Initially, I was looking a feminine theme, that still echoed my previous site’s color scheme of purple and white. Now, I’ll be the first to say that I have no issues paying a premium WordPress theme. To me, they offer way more in terms of features and design and most of them are $50 or so. So if you don’t have to pay someone else for web design services, which can run anywhere from $40 to $75 per hour; it’s a good deal.
So I headed over to Theme Forest, where I had a bit of unused credit still on my account, so I really thought that I was going to come out ahead here. I found this theme, where I was just blown away with how the demo looked, and how closely the color scheme reflected my previous site. However after I installed it, I just ran into problem after problem. The theme designer had good technical support and did what they could to address my problems. However I think that some theme designers approach their work like someone is building a site from scratch. I had years worth of data and plugins and media that I wanted to retain. And this theme just wasn’t able to play along.

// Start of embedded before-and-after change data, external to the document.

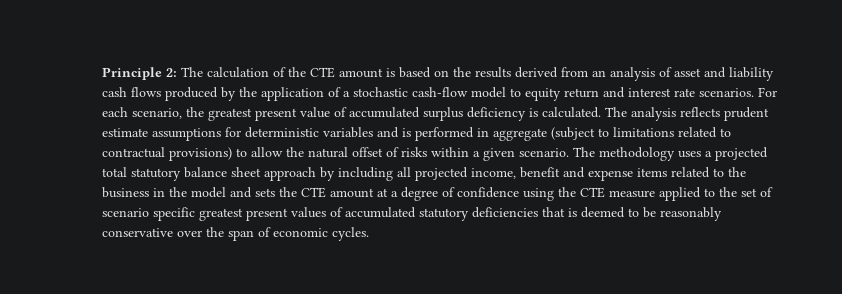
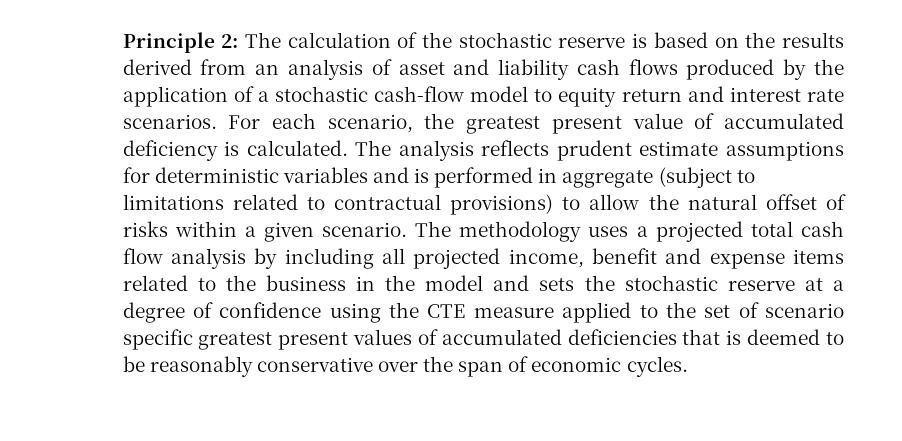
- Principle 2: The calculation of the CTE amount is based on the results derived from an analysis of asset and liability cash flows produced by the application of a stochastic cash-flow model to equity return and interest rate scenarios.
+ Principle 2: The calculation of the stochastic reserve is based on the results derived from an analysis of asset and liability cash flows produced by the application of a stochastic cash-flow model to equity return and interest rate scenarios.
- For each scenario, the greatest present value of accumulated surplus deficiency is calculated.
+ For each scenario, the greatest present value of accumulated deficiency is calculated.
- The methodology uses a projected total statutory balance sheet approach by including all projected income, benefit and expense items related to the business in the model and sets the CTE amount at a degree of confidence using the CTE measure applied to the set of scenario specific greatest present values of accumulated statutory deficiencies that is deemed to be reasonably conservative over the span of economic cycles.
+ The methodology uses a projected total cash flow analysis by including all projected income, benefit and expense items related to the business in the model and sets the stochastic reserve at a degree of confidence using the CTE measure applied to the set of scenario specific greatest present values of accumulated deficiencies that is deemed to be reasonably conservative over the span of economic cycles.

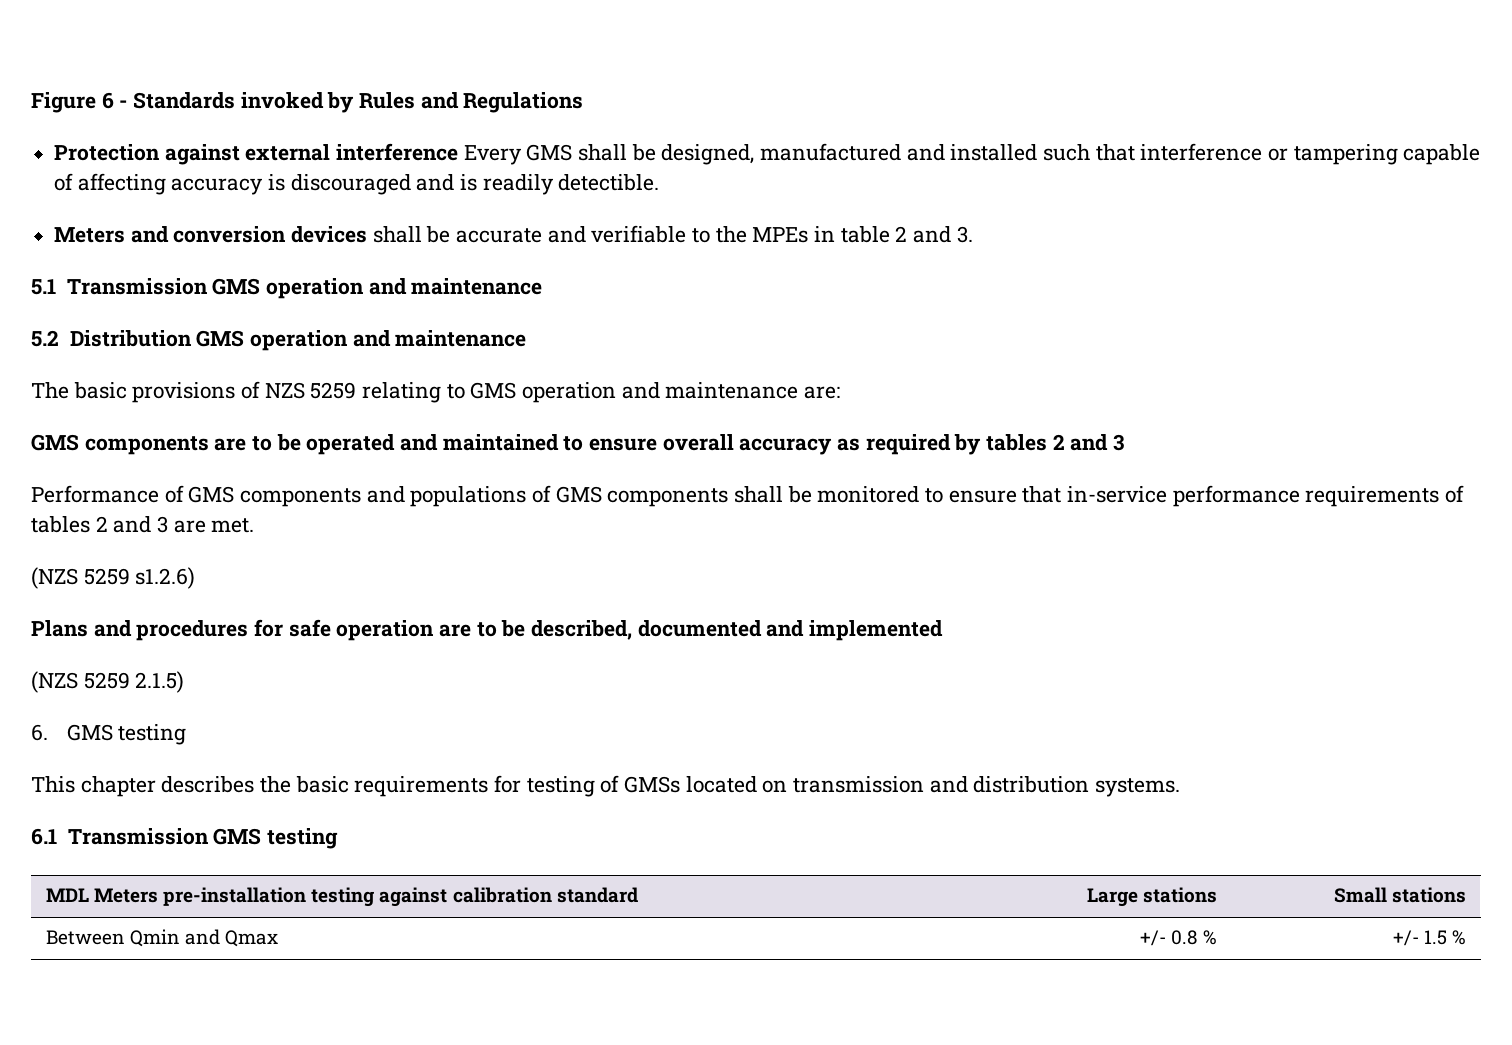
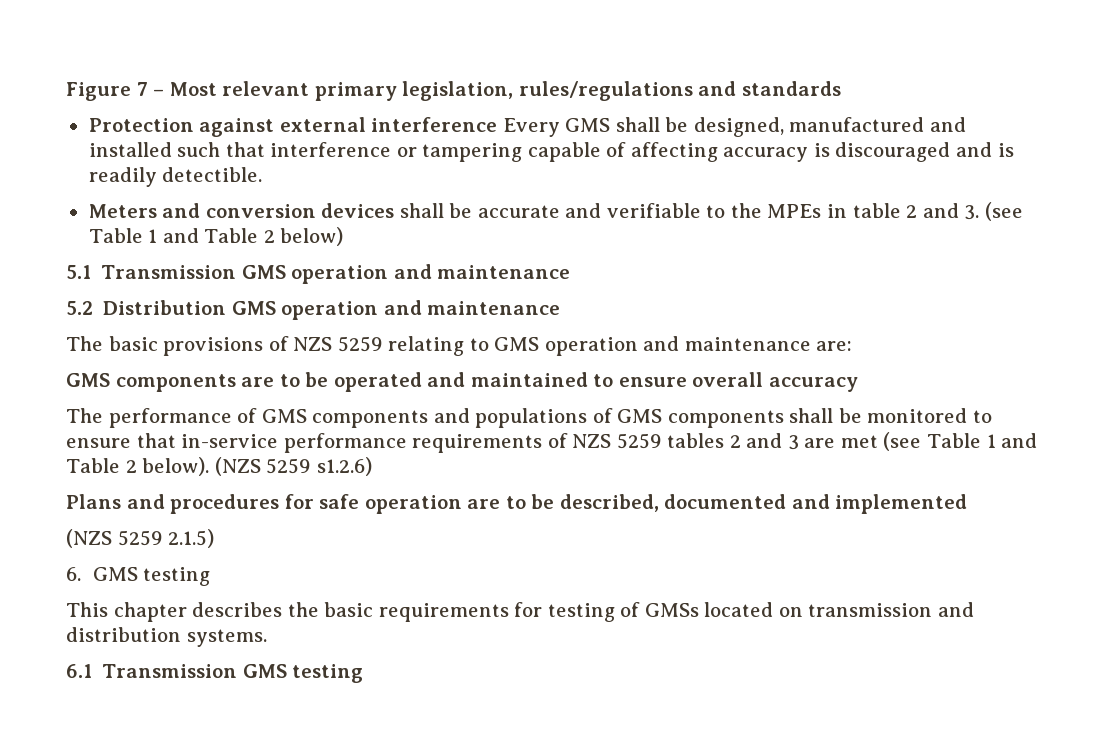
- Figure 6 - Standards invoked by Rules and Regulations
+ Figure 7 – Most relevant primary legislation, rules/regulations and standards
- Meters and conversion devices shall be accurate and verifiable to the MPEs in table 2 and 3.
+ Meters and conversion devices shall be accurate and verifiable to the MPEs in table 2 and 3. (see Table 1 and Table 2 below)
- GMS components are to be operated and maintained to ensure overall accuracy as required by tables 2 and 3
- Performance of GMS components and populations of GMS components shall be monitored to ensure that in-service performance requirements of tables 2 and 3 are met.
- (NZS 5259 s1.2.6)
+ GMS components are to be operated and maintained to ensure overall accuracy
+ The performance of GMS components and populations of GMS components shall be monitored to ensure that in-service performance requirements of NZS 5259 tables 2 and 3 are met (see Table 1 and Table 2 below). (NZS 5259 s1.2.6)
- MDL Meters pre-installation testing against calibration standard | Large stations | Small stations
- Between Qmin and Qmax | +/- 0.8 % | +/- 1.5 %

I discovered my current theme after finding this fantastic roundup by Colorlib. Initially I was a bit hard on myself for having to shell out even more cash on a theme. But once it was installed, I felt it was worth it. Tons of customization options and I didn’t find myself dipping into the theme’s php and css code all the time, just to get things to work. In fact, the only custom coding I’ve done so far is the insertion of breadcrumbs in the header to help with navigation, and appending ‘via @RishonaN‘ on Twitter social sharing. Everything else, I’ve been able to customize through the theme’s own dashboard.
While my new theme has a completely different color scheme, I was able to piece together a new site logo and some random graphics here and there using Foto Flexer. I used this tool to make a new favicon.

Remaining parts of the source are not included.